Employment interviews can be scary, but preparing well will build your confidence. One great way to prepare is to anticipate questions you may be asked and put them on note cards. See Questions you may be asked for sample questions. Have a friend or colleague ask you these questions in a mock interview.

Before the interview, honestly assess your own strengths and shortcomings. Review your résumé, goals, and professional nursing philosophy. Consider carefully your attitudes about yourself and your career. Remember that your job during the interview is to convince the interviewer that you'll be an asset to the facility.

You need to arrive ahead of time (no excuses!) but not too far ahead. Comb your hair, catch your breath, take a cold drink of water, and appear composed.

Dress and look the part—well-rested, with conservative clothing and (for women) minimal makeup and jewelry. Wear your hair as you would while working. Don't smoke, chew gum, or eat during the interview.

Shake the interviewer's hand, and call him or her by title and surname; avoid using first names, even if you already know the person. Use appropriate eye contact and open body posture.

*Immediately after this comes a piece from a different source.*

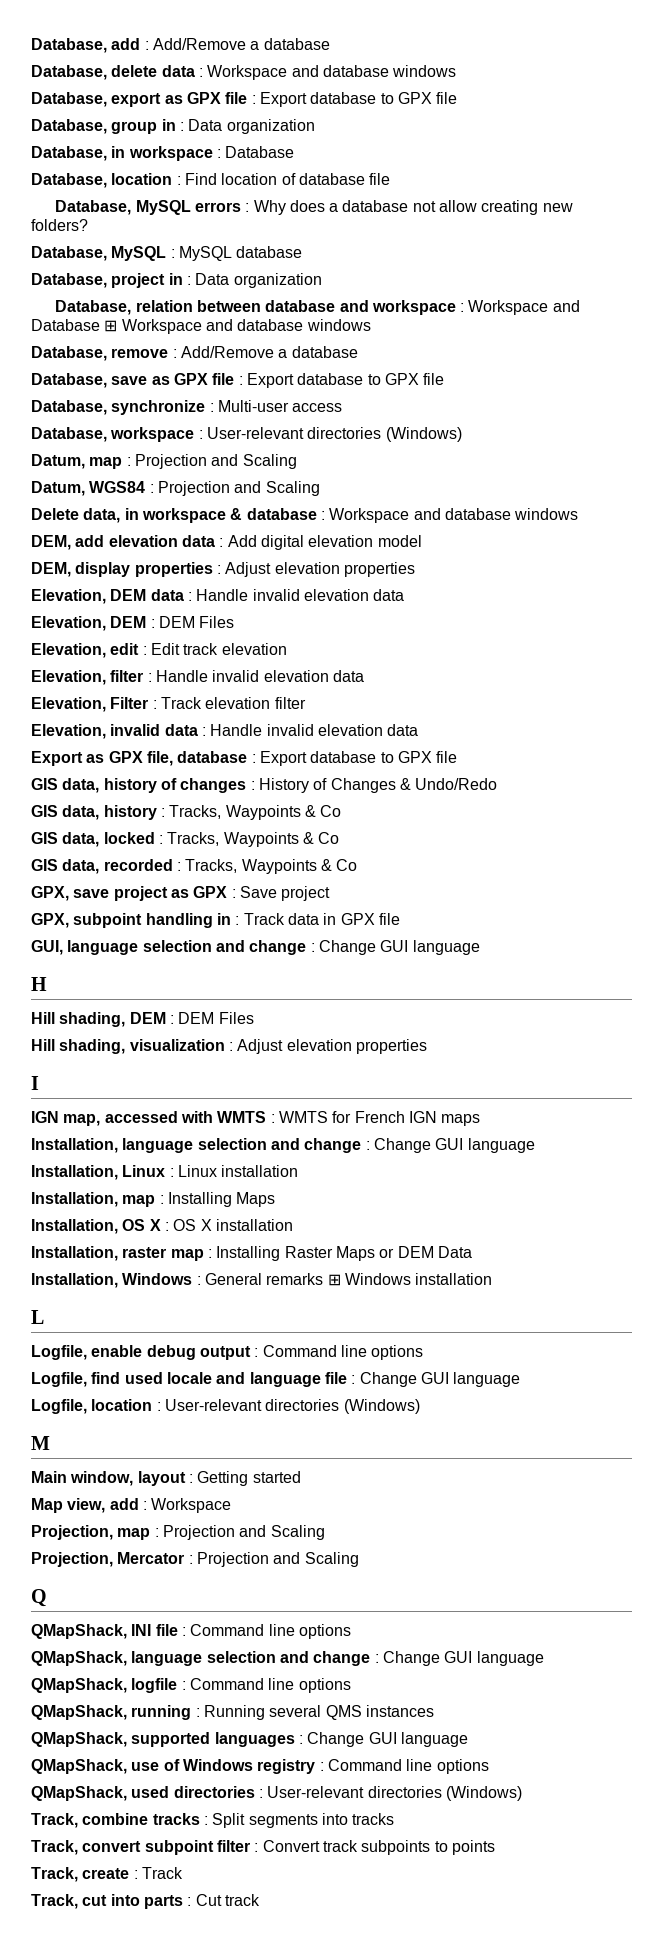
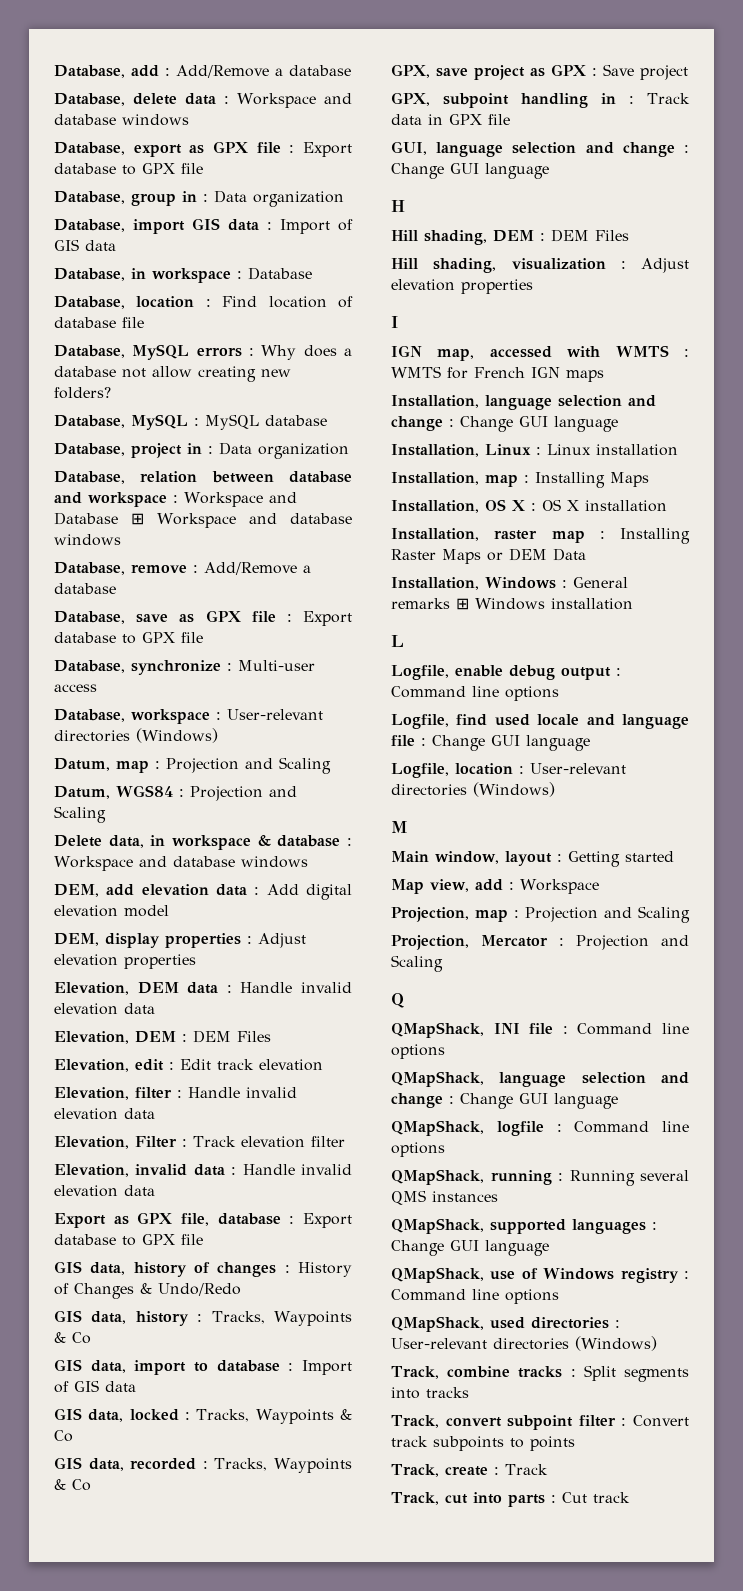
+ Database, import GIS data : Import of GIS data
+ GIS data, import to database : Import of GIS data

Answers to your interviewer's questions should be relevant, positive, brief, honest, and enthusiastic. Refrain from irrelevant chatter. Take care to project a positive attitude and avoid blaming or criticizing former employers, supervisors, or faculty.

Respond carefully if you're asked about the negative aspects of your previous position. Answer as positively as you can. For example, you could say, "One regret I have is that I didn't have more time to research high-risk pregnancies. I want to do all I can to prevent low-birthweight infants." That is, turn a negative question into a positive response. Or, "Although I enjoyed many aspects of my last position, XYZ Clinic didn't include opportunities for me to practice as a ______, which is a career goal for me."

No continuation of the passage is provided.